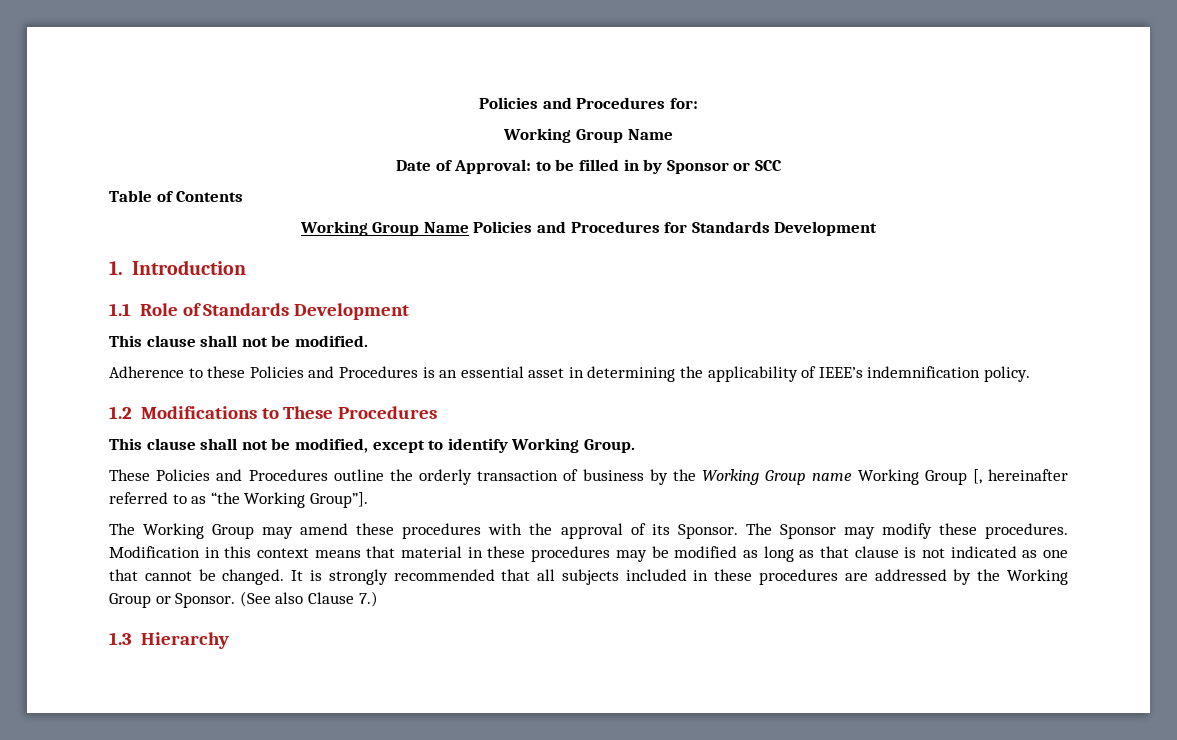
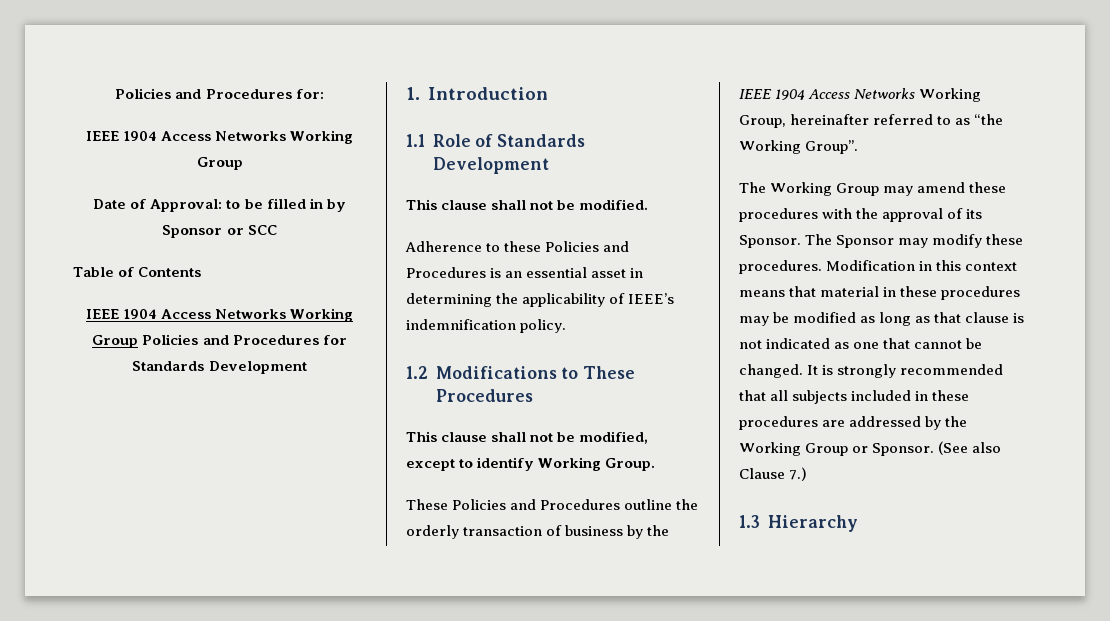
  Policies and Procedures for:
- Working Group Name
+ IEEE 1904 Access Networks Working Group
- Working Group Name Policies and Procedures for Standards Development
+ IEEE 1904 Access Networks Working Group Policies and Procedures for Standards Development
- These Policies and Procedures outline the orderly transaction of business by the Working Group name Working Group [, hereinafter referred to as “the Working Group”].
+ These Policies and Procedures outline the orderly transaction of business by the IEEE 1904 Access Networks Working Group, hereinafter referred to as “the Working Group”.

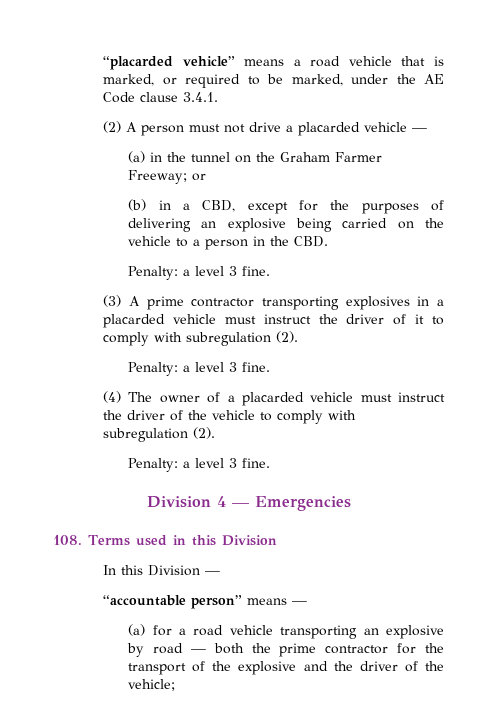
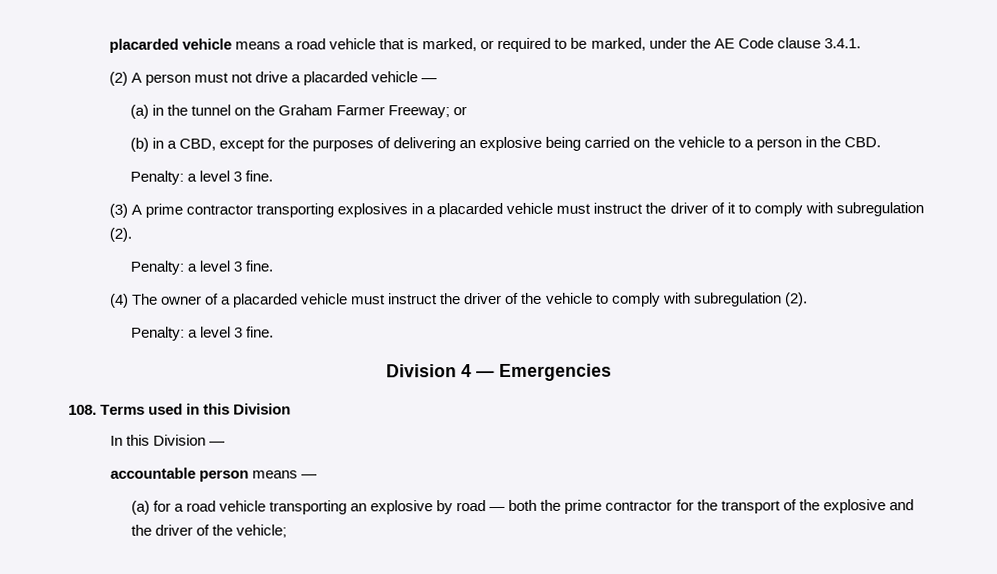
- “placarded vehicle” means a road vehicle that is marked, or required to be marked, under the AE Code clause 3.4.1.
+ placarded vehicle means a road vehicle that is marked, or required to be marked, under the AE Code clause 3.4.1.
- “accountable person” means —
+ accountable person means —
──────────────────────────────
▸ **Task directions**
With all pictures left out, please transcribe exactly the lines from the start of the material through the line with "Group Policies and Procedures for Standards Development".

▸ **Response to this task**
  Policies and Procedures for:
- Working Group Name
+ IEEE 1904 Access Networks Working Group
- Working Group Name Policies and Procedures for Standards Development
+ IEEE 1904 Access Networks Working Group Policies and Procedures for Standards Development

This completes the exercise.